- _WHAT IS NEEDED_
Return all the data exactly, keeping the pictures out.

- _INPUT RECORDS_

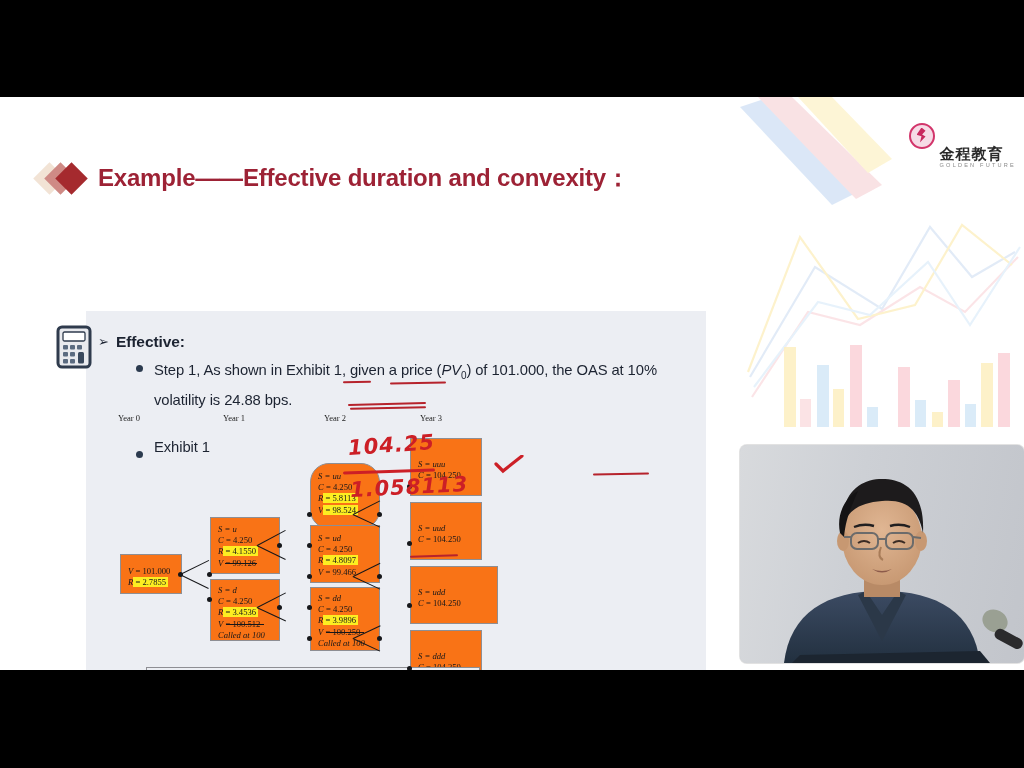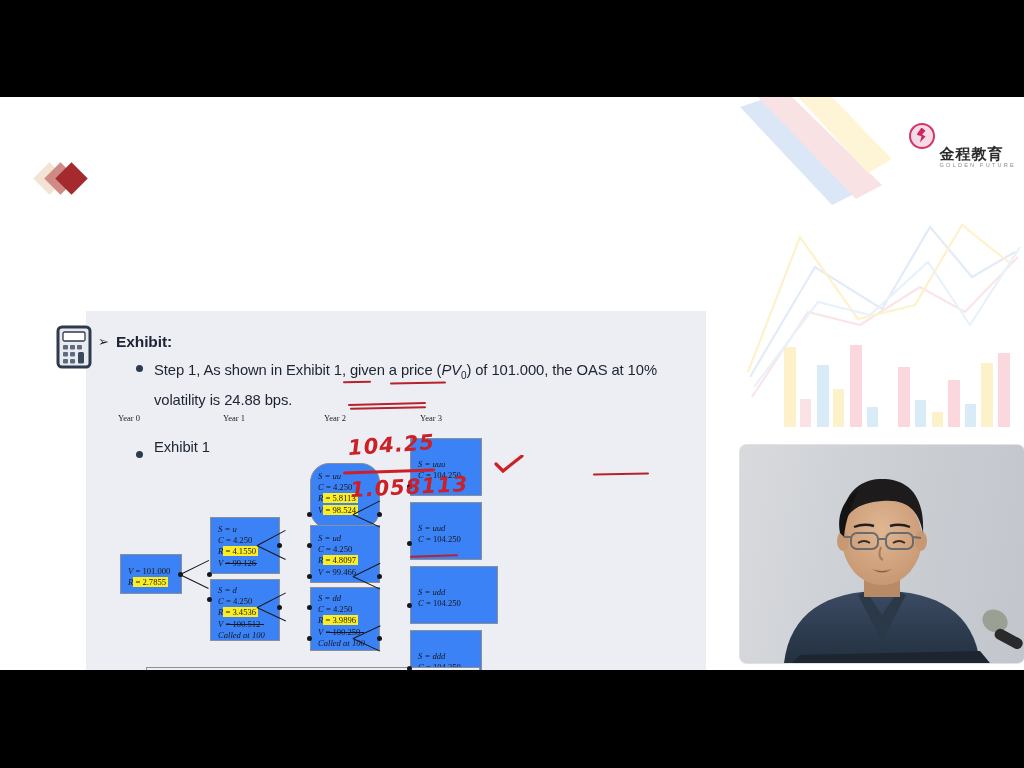"Example——Effective duration and" div.title-text { html: none -> <div>Example——Effective duration and convexity：</div> }
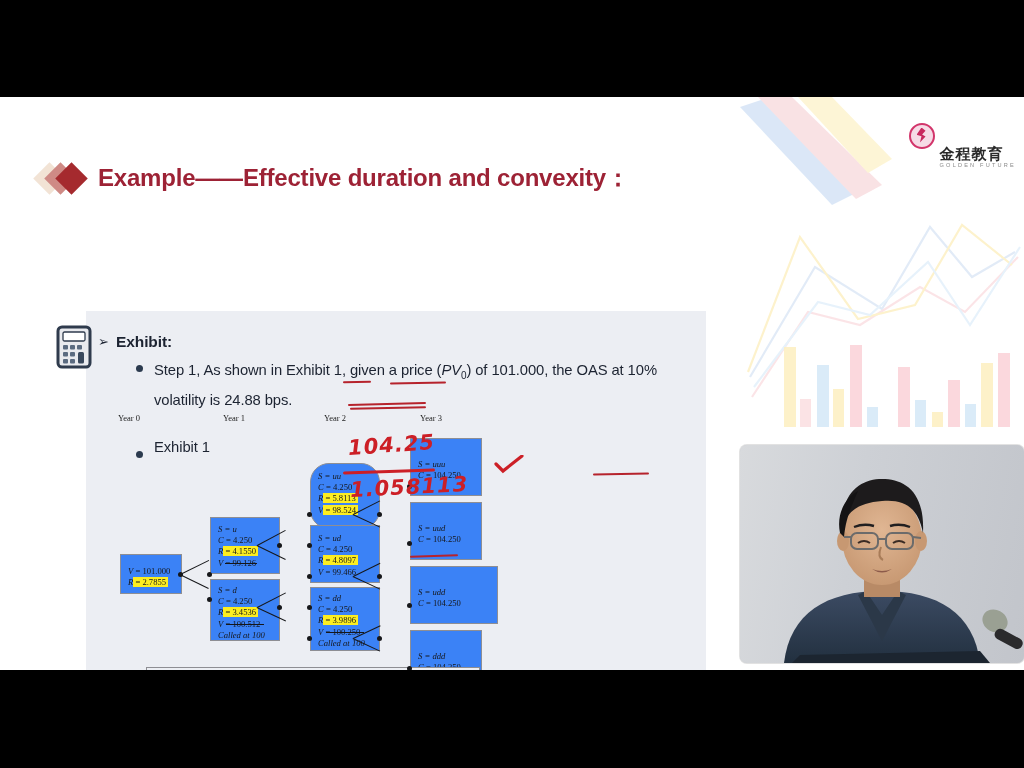"Exhibit:" div.sol-head { text: Exhibit -> Effective }
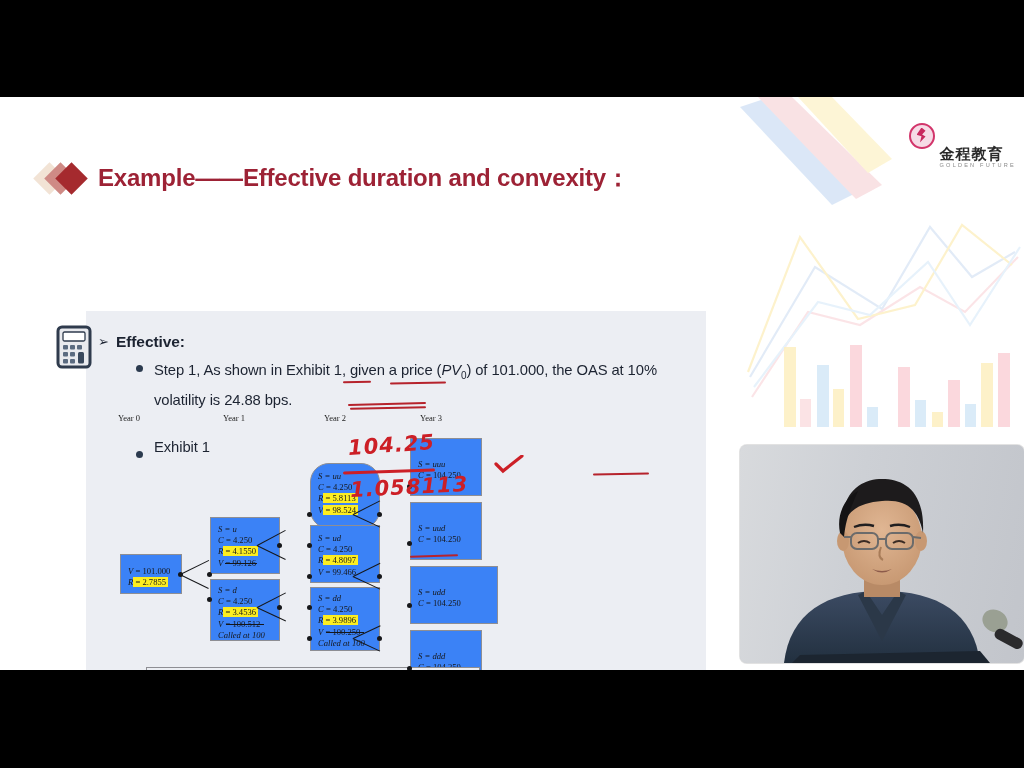"S = uuu" .node { background: #3b82f6 -> #f97316 }
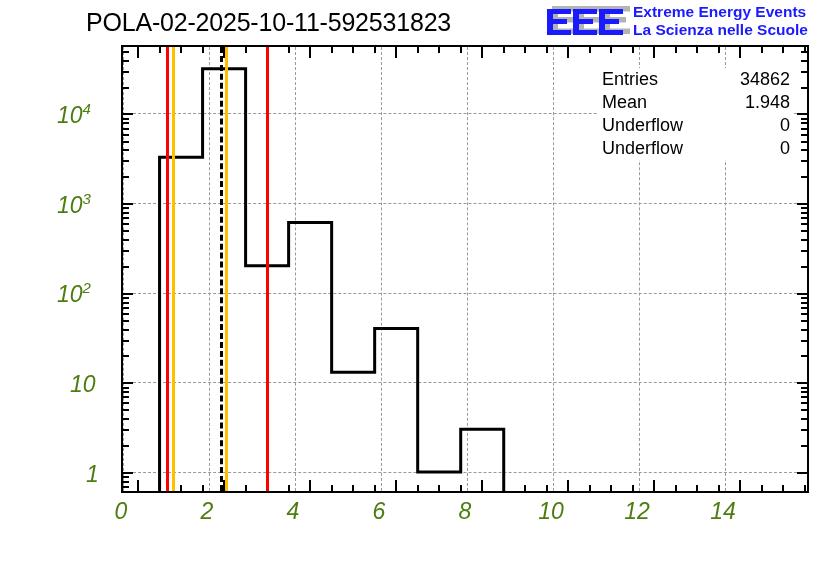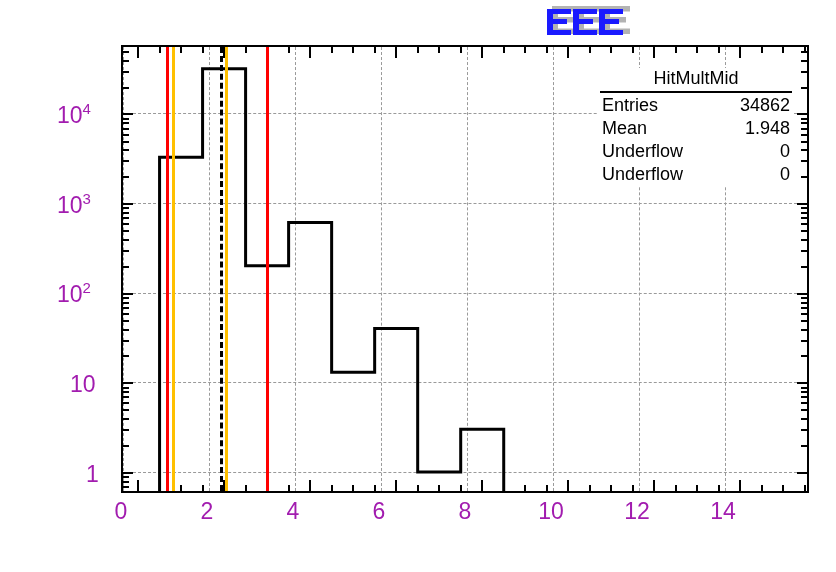"POLA-02-2025-10-11-592531823" div { html: none -> <div>POLA-02-2025-10-11-592531823</div> }
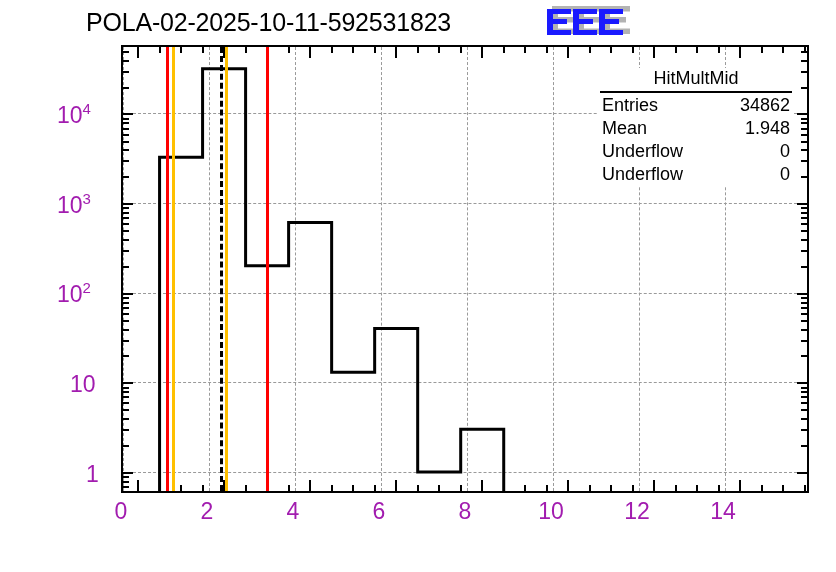"Extreme Energy Events" div { html: none -> <div>Extreme Energy Events</div> }
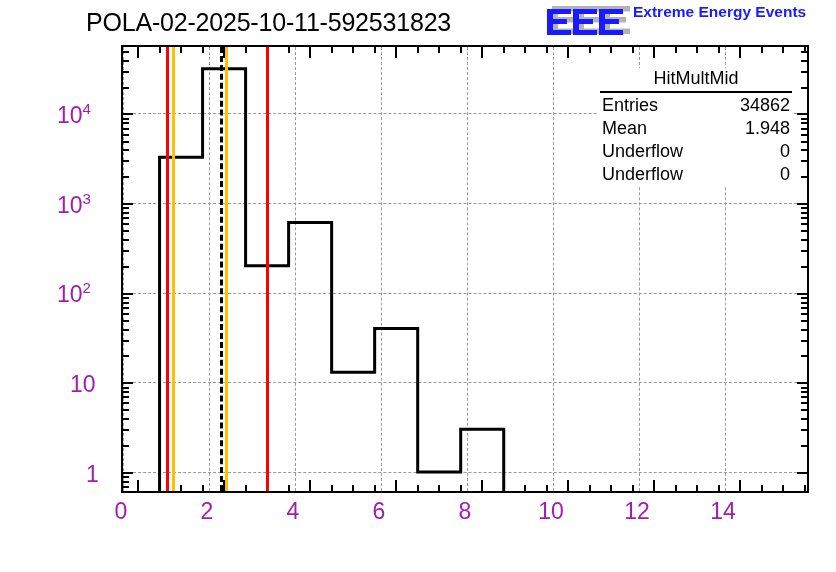"La Scienza nelle Scuole" div { html: none -> <div>La Scienza nelle Scuole</div> }
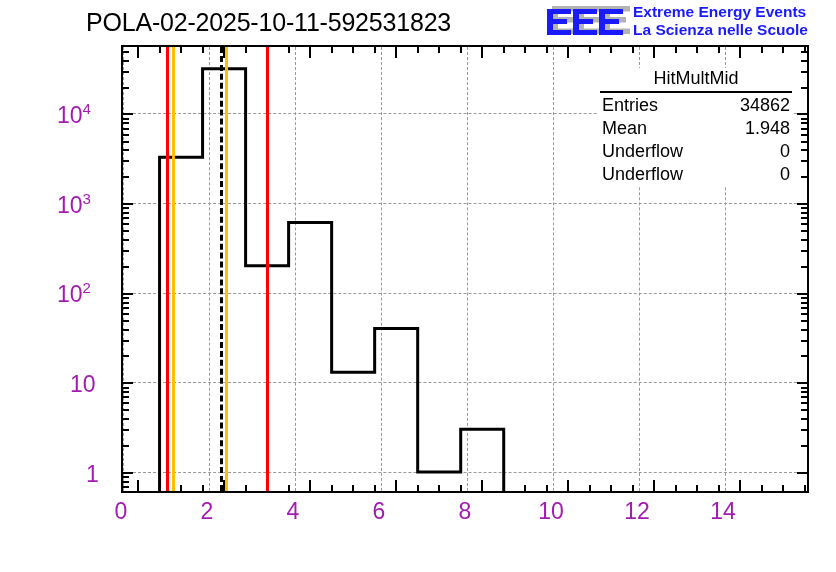"HitMultMid" div.stats-title { html: <div>HitMultMid</div> -> none }
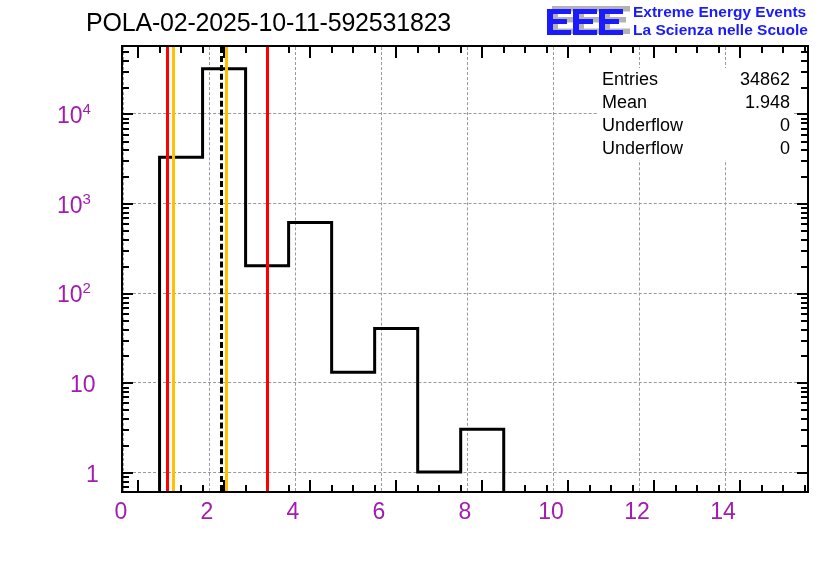"104" .axis-num { color: #a21caf -> #4d7c0f; font-style: none -> italic }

- _SOLUTION BELOW_
"Example——Effective duration and" div.title-text { html: none -> <div>Example——Effective duration and convexity：</div> }
"Exhibit:" div.sol-head { text: Exhibit -> Effective }
"S = uuu" .node { background: #3b82f6 -> #f97316 }
"POLA-02-2025-10-11-592531823" div { html: none -> <div>POLA-02-2025-10-11-592531823</div> }
"Extreme Energy Events" div { html: none -> <div>Extreme Energy Events</div> }
"La Scienza nelle Scuole" div { html: none -> <div>La Scienza nelle Scuole</div> }
"HitMultMid" div.stats-title { html: <div>HitMultMid</div> -> none }
"104" .axis-num { color: #a21caf -> #4d7c0f; font-style: none -> italic }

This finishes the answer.